Japanese Patent No. 4240587

  However, since soldering between the bus bar electrode and the wiring material is performed on a conveyor, when a certain time has elapsed after soldering, the solar cell string is formed by the flux applied around the bus bar electrode on the non-light-receiving surface of the solar cell string. There is a problem of sticking to the conveyor. Further, when the solar cell string attached to the conveyor is peeled off, the solar cell string may be damaged.

  In order to solve the above-described problems, the present invention provides a wiring material connecting device that prevents a solar cell string from being damaged when a wiring material is connected to a bus bar electrode of a solar cell to produce a solar cell string. To do.

In order to solve the above problems, in one aspect of the present invention, a transport mechanism that supports and transports the vicinity of two opposing sides of a plurality of solar cells arranged in a predetermined direction;
Of the plurality of solar cells, a wiring material connecting portion for connecting a wiring material to the bus bar electrode on one light receiving surface side of the two adjacent solar cells and the bus bar electrode on the other non-light receiving surface side;
The second wiring member is disposed below the wiring member connecting portion and is movable in the vertical direction, and is raised when the wiring member connecting portion connects the bus bar electrode and the wiring member. A support member that contacts one solar cell and descends to a position that does not contact the plurality of solar cells while the transport mechanism is transporting the plurality of solar cells. A wiring material connecting device is provided.

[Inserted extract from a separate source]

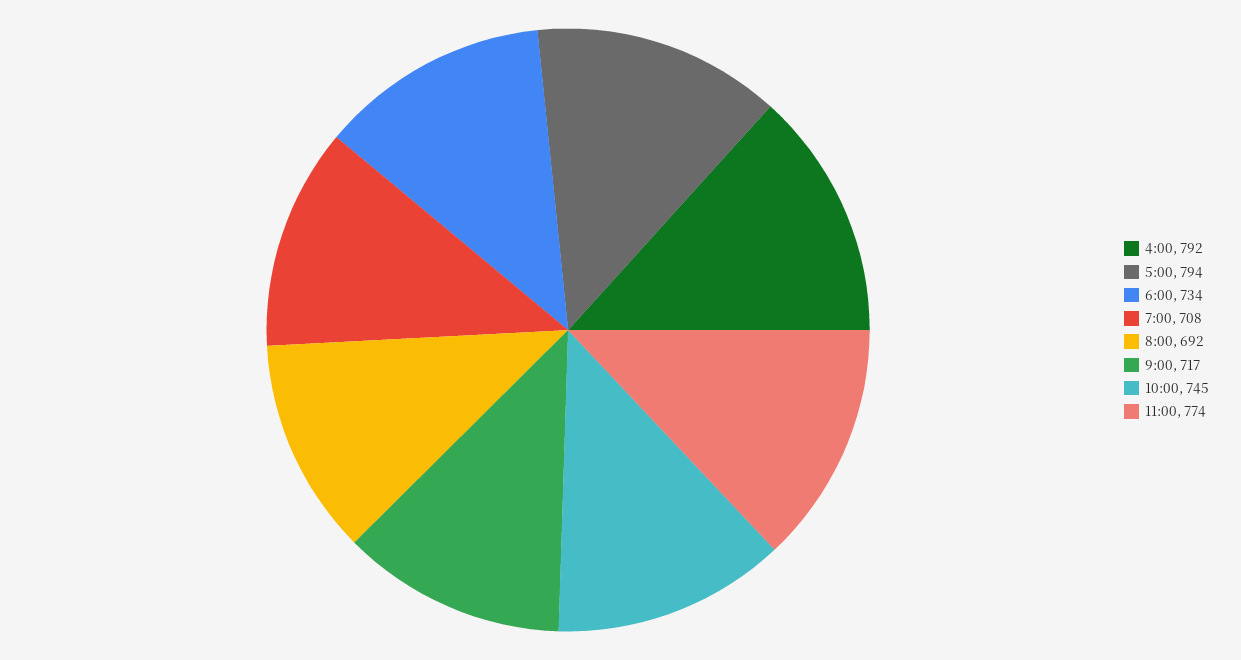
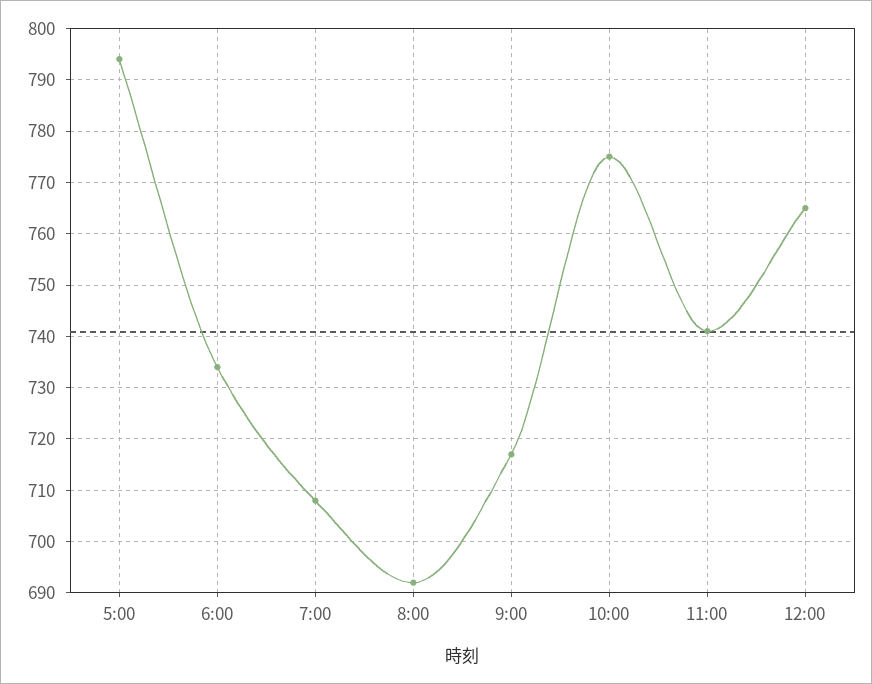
4:00: 792 -> none
10:00: 745 -> 775
11:00: 774 -> 740
12:00: none -> 765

  ADVANTAGE OF THE INVENTION According to this invention, when connecting a wiring material to the bus-bar electrode of a photovoltaic cell and producing a photovoltaic cell string, damage to a photovoltaic cell string can be prevented.

It is a figure which shows schematic structure of the wiring material connection apparatus 1 which concerns on one Embodiment of this invention, (a) is a top view, (b) is sectional drawing of the AA line of Fig.1 (a). The top view of a photovoltaic cell. (A) is sectional drawing of the solar cell string which connected the wiring material 4 to the bus-bar electrode 3, (b) is a top view. The figure which shows the example which made the width | variety of the longitudinal direction of the supporting member 7 into the length for four pieces of the photovoltaic cells. The flowchart which shows an example of a wiring material connection process. Sectional drawing of the wiring material connection apparatus 1 which made the upper surface of the adsorption | suction member the inclined surface.

  Hereinafter, embodiments of the present invention will be described in detail.

  FIG. 1 is a diagram showing a schematic configuration of a wiring material connecting apparatus 1 according to an embodiment of the present invention, in which FIG. 1 (a) is a top view and FIG. 1 (b) is an AA line in FIG. 1 (a). FIG.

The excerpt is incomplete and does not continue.